I took this photograph with my cell phone a couple of months ago, at a local Staten Island diner. It is not an unusual scene in a diner. The monster cookies. I was enamored of their inflated forms piled high on a metal pedestal. Who eats these cookies? Does anyone? Does anyone eat the lemon meringue pies with the fake egg white swirl that’s higher than Elvis’ hair? I’ve never seen a person eat a slice from one of those pies. Do the same cookies and pies stay in their respective spots, uneaten, forever? Are they immortal props that complete the “authentic” diner experience? Maybe they were bought 25 years ago when the diner first opened and have stuck around ever since — dusted occasionally — along with the framed first fiver over the cashier’s counter.
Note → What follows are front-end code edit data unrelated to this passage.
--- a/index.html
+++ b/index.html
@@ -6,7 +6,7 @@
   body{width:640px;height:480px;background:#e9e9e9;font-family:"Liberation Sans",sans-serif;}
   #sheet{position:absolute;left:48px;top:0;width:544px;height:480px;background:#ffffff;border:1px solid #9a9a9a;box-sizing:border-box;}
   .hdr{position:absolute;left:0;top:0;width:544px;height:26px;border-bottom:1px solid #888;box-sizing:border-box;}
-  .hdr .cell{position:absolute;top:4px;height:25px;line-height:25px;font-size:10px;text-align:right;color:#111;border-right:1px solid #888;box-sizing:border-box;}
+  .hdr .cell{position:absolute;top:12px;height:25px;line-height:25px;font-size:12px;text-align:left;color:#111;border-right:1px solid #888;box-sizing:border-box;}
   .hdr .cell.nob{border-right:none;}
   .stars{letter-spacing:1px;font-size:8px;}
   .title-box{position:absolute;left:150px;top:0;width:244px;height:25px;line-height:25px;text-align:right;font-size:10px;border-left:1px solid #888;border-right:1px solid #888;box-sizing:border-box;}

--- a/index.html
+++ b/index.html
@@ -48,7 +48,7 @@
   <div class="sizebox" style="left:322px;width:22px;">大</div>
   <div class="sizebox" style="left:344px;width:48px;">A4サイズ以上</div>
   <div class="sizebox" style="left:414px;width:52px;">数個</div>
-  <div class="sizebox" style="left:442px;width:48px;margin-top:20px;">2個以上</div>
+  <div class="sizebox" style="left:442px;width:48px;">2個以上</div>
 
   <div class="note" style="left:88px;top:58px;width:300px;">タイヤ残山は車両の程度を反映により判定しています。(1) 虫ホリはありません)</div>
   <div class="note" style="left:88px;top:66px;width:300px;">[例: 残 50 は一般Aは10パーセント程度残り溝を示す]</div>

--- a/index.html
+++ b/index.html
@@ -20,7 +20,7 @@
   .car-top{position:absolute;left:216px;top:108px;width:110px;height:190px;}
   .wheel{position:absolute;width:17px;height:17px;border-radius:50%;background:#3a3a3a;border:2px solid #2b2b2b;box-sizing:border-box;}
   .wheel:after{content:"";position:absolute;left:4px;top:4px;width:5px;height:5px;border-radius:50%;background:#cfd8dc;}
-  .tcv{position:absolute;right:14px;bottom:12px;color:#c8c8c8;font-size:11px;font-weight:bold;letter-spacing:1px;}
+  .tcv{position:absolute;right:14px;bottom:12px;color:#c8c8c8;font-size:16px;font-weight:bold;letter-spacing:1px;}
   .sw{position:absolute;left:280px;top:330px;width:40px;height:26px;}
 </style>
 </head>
What would American diners have in their refrigerated cases, if not the inflated meringue pie? Well, how about a real pie, like the lemon meringue pie my stepmother made years ago? Her’s was a pie that had to be eaten sooner rather than later, since it didn’t have chemical preservatives in it. After a day, little beads of egg white would “sweat out” of the meringue. The meringue would contract and slip loose of its hold on the lemon curd, as the ingredients naturally began to separate. The real deal is delicate, fragile and short-lived. I guess American diners don’t display food for actual consumption.
The next time you go to a diner for a plate of eggs and bacon, take a look around. You’ll see a fun house mirror version of nourishment: “food” that is higher, bigger, and wider than real food; “food” that is brighter and shinier than any real food; “food” that lasts longer than the paint on my car. Diner displays are steroidal fantasies of “somethin’ lovin’ from the oven” (oops! poke the little dough boy!) enshrined in a diamond-deco setting that ricochets refracted images of fake food into infinity. It’s the art of desire taken to pornographic extremes, promises of satisfaction that match our wildest fantasies while delivering nothing but the check, please.